WHAT TO DO:
For the data below, say how many lines contain "Filipino". Only the number should be given.

Front-end code change data

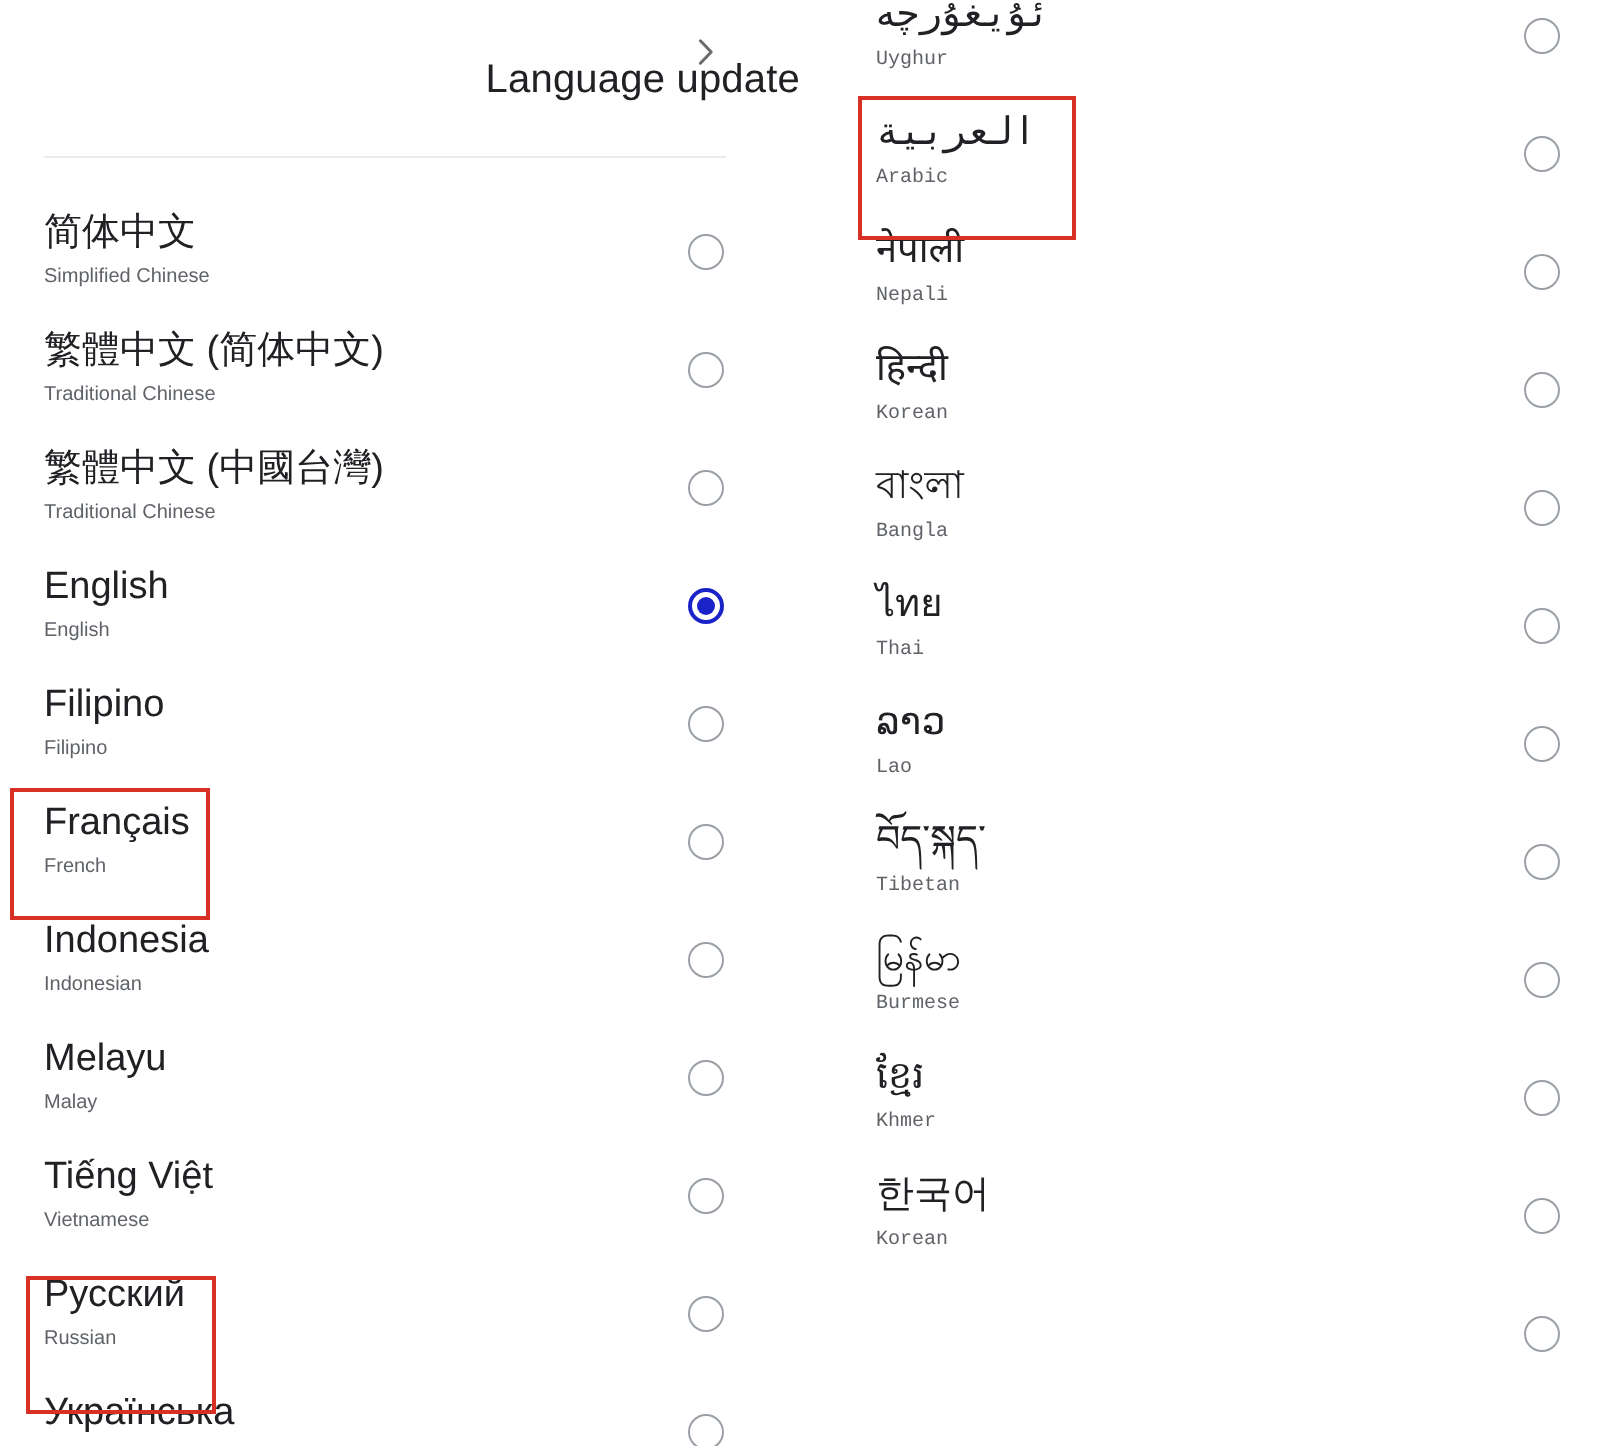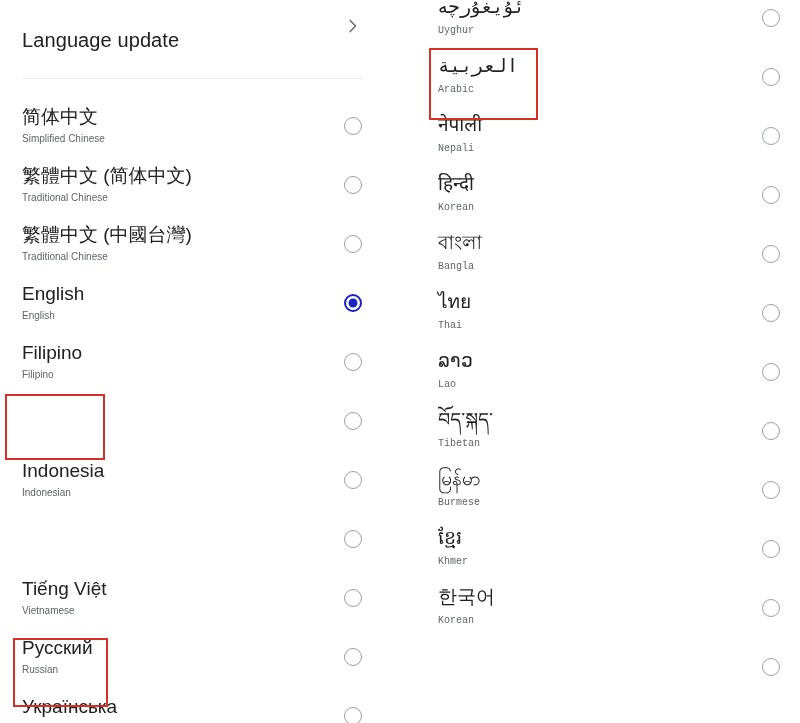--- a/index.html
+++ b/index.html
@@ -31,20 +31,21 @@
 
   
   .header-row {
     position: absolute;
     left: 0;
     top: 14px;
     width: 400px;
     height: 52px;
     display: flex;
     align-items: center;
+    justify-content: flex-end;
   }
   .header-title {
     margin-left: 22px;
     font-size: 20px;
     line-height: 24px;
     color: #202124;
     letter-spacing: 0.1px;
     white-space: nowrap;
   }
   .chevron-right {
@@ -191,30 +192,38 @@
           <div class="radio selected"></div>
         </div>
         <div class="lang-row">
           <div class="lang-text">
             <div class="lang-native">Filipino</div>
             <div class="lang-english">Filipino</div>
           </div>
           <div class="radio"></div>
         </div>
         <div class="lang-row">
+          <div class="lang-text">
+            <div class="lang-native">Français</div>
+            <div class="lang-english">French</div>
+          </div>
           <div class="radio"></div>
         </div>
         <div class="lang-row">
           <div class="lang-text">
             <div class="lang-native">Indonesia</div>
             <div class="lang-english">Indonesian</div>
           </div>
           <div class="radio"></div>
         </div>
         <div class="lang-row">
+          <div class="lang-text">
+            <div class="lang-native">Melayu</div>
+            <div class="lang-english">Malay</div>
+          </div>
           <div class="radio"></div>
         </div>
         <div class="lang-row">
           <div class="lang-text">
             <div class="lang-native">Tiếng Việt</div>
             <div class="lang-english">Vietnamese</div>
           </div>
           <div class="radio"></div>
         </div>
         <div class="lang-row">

WRITTEN SOLUTION:
2